Karl Dönitz
Despite his postwar claims, Dönitz was seen as supportive of Nazism during the war.[13] Several naval officers described him as "closely tied to Hitler and Nazi ideology".[13] On one occasion, he went as far as to boast about Hitler's humanity.[13] Another event, in which he spoke to Hitler Youth scouts in what was defined as an "inappropriate way", earned him the nickname of "Hitler Boy Dönitz".[13] He refused to assist Albert Speer in stopping a scorched earth policy dictated by Hitler[13]and is also noted as saying, "in comparison to Hitler we are all pip-squeaks...Anyone who believes he can do better than the Führer is stupid".[13] There are several antisemitic statements on part of Dönitz known to historians.[13] When Sweden closed its international waters to Germany, he blamed this action on their fear and dependence on "international Jewish capital."[13] In August 1944, he declared, "I would rather eat dirt than see my grandchildren grow up in the filthy, poisonous atmosphere of Jewry".[13] On German Heroes' Day (12 March) 1944, Dönitz declared, without Adolf Hitler, Germany would be beset by "poison of Jewry", the country destroyed due to lack of National Socialism which, as Dönitz declared, gave defiance of an uncompromising ideology.[14] At the Nuremberg Trials, Dönitz claimed the statement about "poison of Jewry" was regarding "the endurance, the power to endure, of the people, as it was composed, could be better preserved than if there were Jewish elements in the nation". Initially he claimed, "I could imagine that it would be very difficult for the population in the towns to hold out under the strain of heavy bombing attacks if such an influence was allowed to work".
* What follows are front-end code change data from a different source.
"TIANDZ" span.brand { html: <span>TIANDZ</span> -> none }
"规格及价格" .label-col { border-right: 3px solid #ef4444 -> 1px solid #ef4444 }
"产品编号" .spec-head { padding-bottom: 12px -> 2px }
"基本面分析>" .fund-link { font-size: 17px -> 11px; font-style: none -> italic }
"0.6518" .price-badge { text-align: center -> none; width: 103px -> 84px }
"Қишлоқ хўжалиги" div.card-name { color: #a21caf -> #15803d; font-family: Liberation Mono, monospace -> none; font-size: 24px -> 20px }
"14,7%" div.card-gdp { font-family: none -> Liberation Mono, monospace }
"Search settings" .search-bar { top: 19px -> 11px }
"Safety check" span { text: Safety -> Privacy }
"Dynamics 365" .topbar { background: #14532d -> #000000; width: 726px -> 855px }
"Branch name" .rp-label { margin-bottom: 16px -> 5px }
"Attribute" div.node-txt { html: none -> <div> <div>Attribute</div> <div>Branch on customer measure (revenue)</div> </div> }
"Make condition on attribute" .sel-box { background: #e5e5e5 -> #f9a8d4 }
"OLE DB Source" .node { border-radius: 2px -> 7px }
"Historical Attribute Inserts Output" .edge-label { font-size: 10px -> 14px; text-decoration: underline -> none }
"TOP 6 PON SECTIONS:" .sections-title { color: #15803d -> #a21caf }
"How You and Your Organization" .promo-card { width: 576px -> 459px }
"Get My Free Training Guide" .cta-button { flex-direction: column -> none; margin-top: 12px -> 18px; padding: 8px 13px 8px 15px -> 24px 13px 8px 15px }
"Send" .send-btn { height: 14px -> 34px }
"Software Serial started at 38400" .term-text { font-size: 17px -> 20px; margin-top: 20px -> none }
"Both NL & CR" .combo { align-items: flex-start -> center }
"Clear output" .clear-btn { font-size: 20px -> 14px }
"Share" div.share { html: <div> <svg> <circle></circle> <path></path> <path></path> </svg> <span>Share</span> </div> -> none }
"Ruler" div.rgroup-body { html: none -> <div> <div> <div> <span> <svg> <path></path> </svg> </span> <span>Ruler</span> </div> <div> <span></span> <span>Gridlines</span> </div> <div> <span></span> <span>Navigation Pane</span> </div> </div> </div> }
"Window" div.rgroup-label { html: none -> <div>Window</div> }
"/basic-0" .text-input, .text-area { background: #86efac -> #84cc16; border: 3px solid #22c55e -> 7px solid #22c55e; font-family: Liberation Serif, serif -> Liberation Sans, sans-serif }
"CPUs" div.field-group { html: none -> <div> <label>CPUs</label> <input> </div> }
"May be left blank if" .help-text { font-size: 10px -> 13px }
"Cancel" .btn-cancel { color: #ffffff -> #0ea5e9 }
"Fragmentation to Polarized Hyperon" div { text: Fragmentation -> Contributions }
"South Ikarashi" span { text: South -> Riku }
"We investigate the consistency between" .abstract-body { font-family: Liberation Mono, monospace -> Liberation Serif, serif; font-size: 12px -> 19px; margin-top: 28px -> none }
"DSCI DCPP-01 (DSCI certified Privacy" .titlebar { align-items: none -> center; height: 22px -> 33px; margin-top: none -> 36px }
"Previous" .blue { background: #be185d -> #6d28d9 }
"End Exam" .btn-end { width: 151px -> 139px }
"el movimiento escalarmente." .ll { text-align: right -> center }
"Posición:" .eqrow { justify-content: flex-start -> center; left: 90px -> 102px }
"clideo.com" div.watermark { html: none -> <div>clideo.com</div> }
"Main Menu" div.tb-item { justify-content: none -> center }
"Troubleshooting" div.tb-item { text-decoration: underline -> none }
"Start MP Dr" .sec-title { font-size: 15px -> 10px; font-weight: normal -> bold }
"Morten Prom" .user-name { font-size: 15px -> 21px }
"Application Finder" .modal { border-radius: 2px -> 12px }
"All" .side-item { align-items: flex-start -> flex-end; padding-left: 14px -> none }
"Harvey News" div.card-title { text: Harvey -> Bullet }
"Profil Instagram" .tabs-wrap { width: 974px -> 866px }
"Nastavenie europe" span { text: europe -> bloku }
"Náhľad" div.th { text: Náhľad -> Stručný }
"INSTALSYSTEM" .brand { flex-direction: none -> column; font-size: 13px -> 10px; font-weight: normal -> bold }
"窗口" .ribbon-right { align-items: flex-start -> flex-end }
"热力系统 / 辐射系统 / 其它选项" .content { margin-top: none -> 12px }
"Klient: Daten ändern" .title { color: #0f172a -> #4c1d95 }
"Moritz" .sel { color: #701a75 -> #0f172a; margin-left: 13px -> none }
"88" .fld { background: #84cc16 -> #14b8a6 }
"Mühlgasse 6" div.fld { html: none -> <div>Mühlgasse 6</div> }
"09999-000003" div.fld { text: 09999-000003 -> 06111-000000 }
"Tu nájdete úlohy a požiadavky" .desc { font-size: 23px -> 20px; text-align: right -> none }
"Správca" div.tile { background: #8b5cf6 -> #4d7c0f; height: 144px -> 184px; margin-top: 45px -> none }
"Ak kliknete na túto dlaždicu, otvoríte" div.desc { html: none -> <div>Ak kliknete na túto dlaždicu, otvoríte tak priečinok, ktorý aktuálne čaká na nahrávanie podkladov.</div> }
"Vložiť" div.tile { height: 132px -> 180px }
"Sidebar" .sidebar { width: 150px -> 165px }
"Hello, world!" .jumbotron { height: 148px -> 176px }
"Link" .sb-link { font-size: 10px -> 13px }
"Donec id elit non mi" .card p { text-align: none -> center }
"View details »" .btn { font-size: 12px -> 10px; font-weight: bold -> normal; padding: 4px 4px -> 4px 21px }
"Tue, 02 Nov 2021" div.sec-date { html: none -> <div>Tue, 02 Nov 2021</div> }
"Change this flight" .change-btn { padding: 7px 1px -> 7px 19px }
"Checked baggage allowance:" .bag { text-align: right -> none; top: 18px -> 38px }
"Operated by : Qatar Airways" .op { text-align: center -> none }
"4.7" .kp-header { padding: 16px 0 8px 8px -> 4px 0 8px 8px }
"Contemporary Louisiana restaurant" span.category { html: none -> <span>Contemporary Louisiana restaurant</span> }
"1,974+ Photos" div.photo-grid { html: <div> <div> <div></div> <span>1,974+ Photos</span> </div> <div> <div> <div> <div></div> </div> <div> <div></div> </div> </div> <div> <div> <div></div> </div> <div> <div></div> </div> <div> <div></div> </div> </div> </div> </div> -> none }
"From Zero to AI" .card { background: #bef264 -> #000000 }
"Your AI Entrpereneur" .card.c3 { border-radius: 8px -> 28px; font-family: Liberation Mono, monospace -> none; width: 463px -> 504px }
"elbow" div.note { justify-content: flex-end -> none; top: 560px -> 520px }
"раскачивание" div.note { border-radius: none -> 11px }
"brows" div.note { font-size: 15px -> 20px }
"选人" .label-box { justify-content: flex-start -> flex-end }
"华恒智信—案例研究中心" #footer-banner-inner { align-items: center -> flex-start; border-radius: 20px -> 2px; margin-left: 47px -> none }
Ideologically, Dönitz was antisemitic.[15] He was also recorded on several occasions of speaking about Jews in the "tone of Gauleiters".[citation needed] Later, during the Nuremberg Trials, Dönitz claimed to know nothing about the extermination of Jews and declared nobody among "his men" thought about violence against Jews.[14] Dönitz told Leon Goldensohn, an American psychiatrist at Nuremberg, "I never had any idea of the goings-on as far as Jews were concerned. Hitler said each man should take care of his business, and mine was U-boats and the navy".[16] To Goldensohn, Dönitz also spoke of his support for Bernhard Rogge, who was of Jewish descent, when the Nazi Party began to persecute the admiral.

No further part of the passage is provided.